Lines below containing the word "list" should be copied out.

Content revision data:
.....
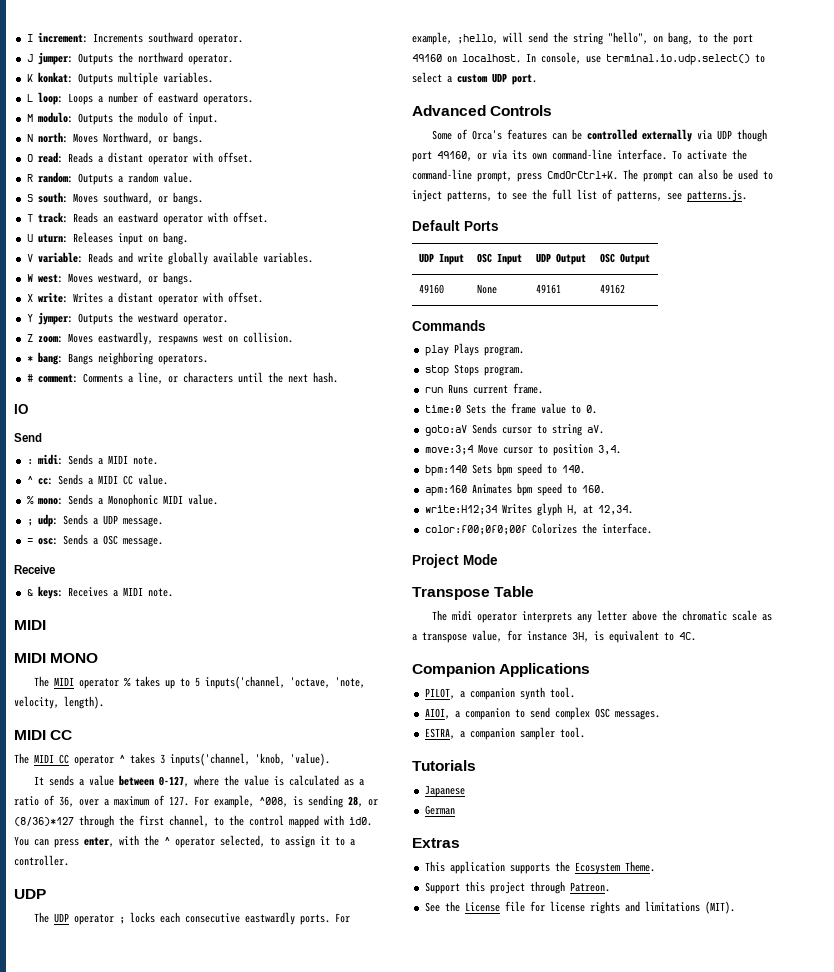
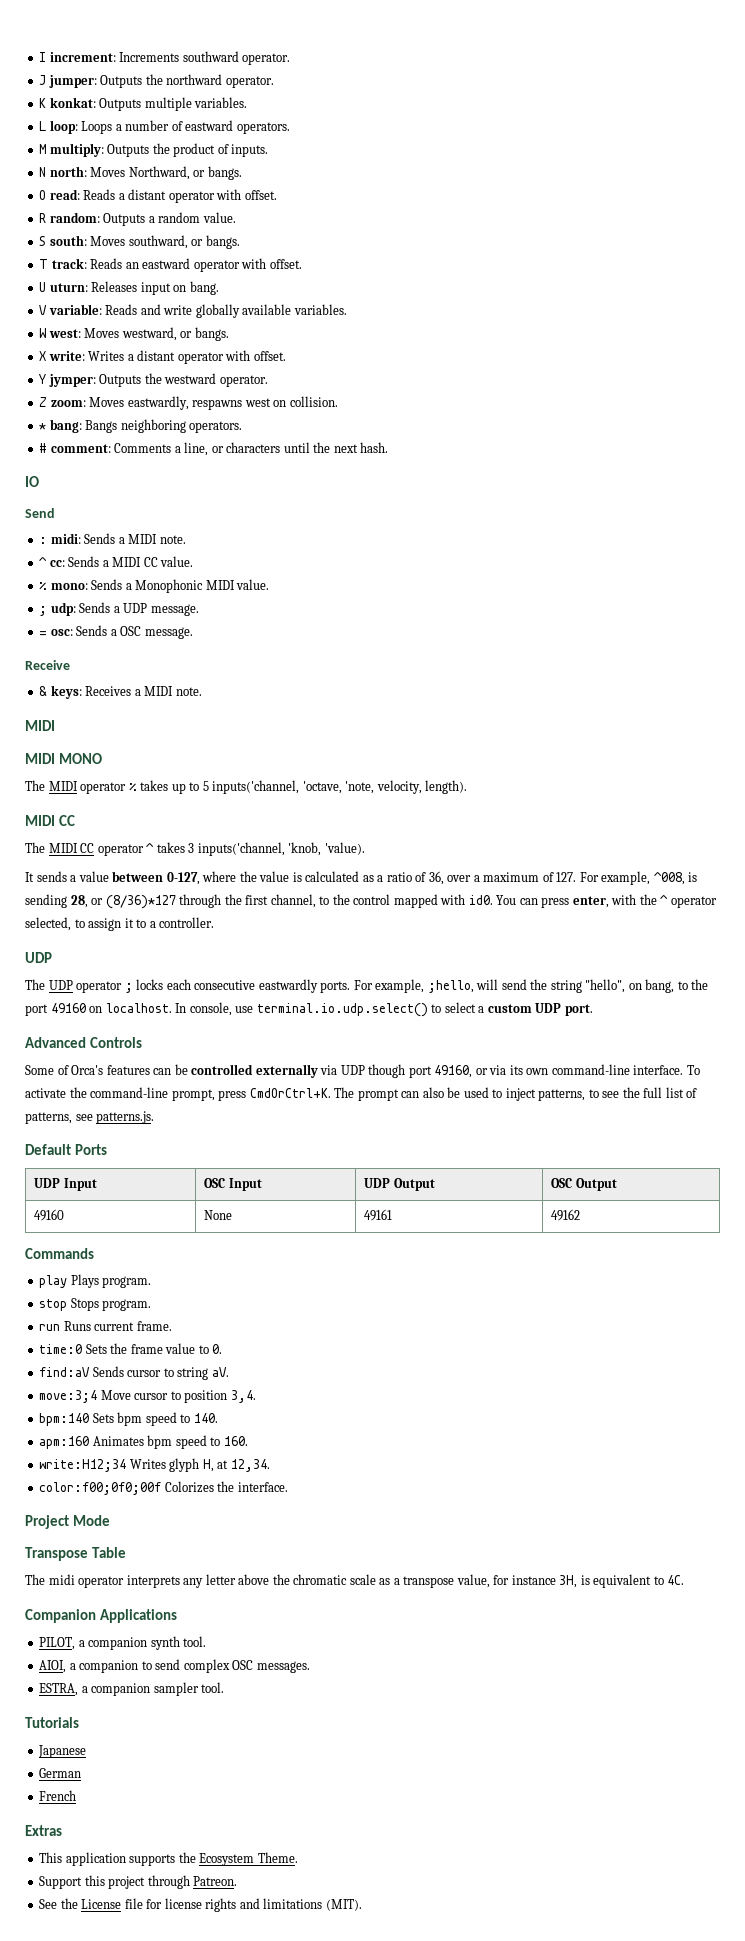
[37,112,218,125] modulo: Outputs the modulo of input. -> [49,143,269,157] multiply: Outputs the product of inputs.
[424,425,467,436] goto:aV -> [39,1367,91,1377] find:aV
(455, 810) none -> [39,1790,77,1801] // French

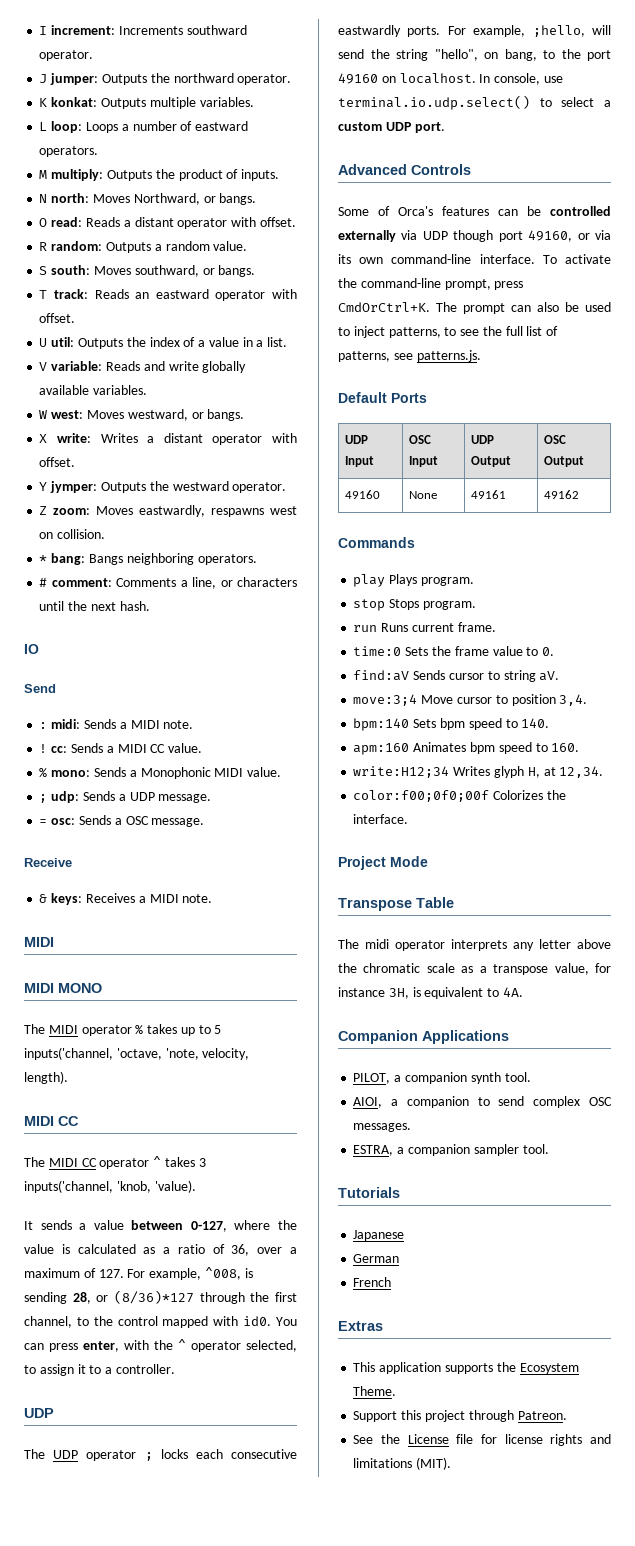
[49,281,219,295] uturn: Releases input on bang. -> [51,337,288,349] util: Outputs the index of a value in a list.
[39,557,48,567] ^ -> [39,744,48,753] !
[667,1575,685,1585] 4C. -> [502,987,523,997] 4A.

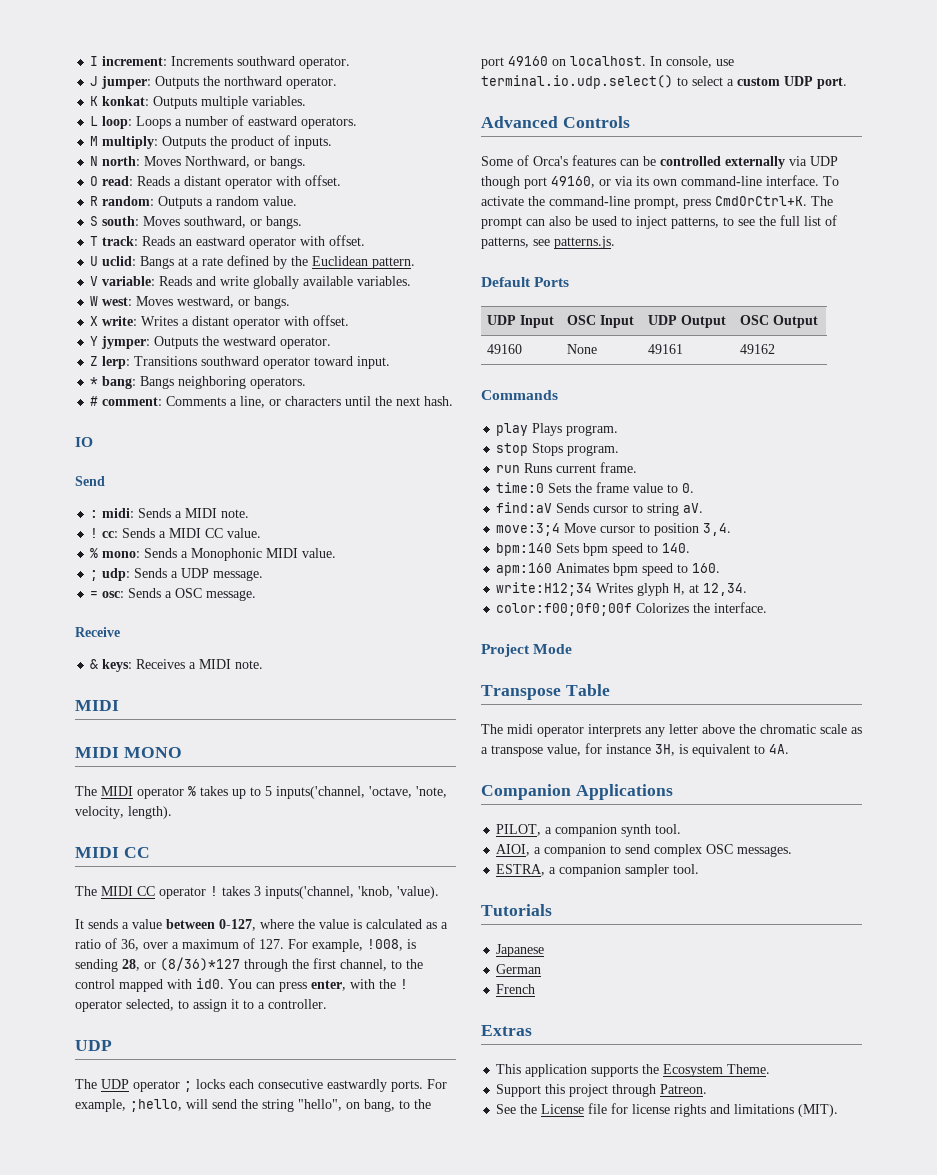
[51,337,288,349] util: Outputs the index of a value in a list. -> [102,255,416,269] uclid: Bangs at a rate defined by the Euclidean pattern.
[53,505,298,517] [39,529,106,539] zoom: Moves eastwardly, respawns west on collision. -> [102,356,391,369] lerp: Transitions southward operator toward input.
[153,1156,162,1167] ^ -> [210,886,218,896] !
[204,1267,241,1280] ^008, -> [367,939,403,951] !008,
[177,1339,186,1350] ^ -> [400,979,408,989] !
.....
Answer for the task:
[49,281,219,295] uturn: Releases input on bang. -> [51,337,288,349] util: Outputs the index of a value in a list.
[51,337,288,349] util: Outputs the index of a value in a list. -> [102,255,416,269] uclid: Bangs at a rate defined by the Euclidean pattern.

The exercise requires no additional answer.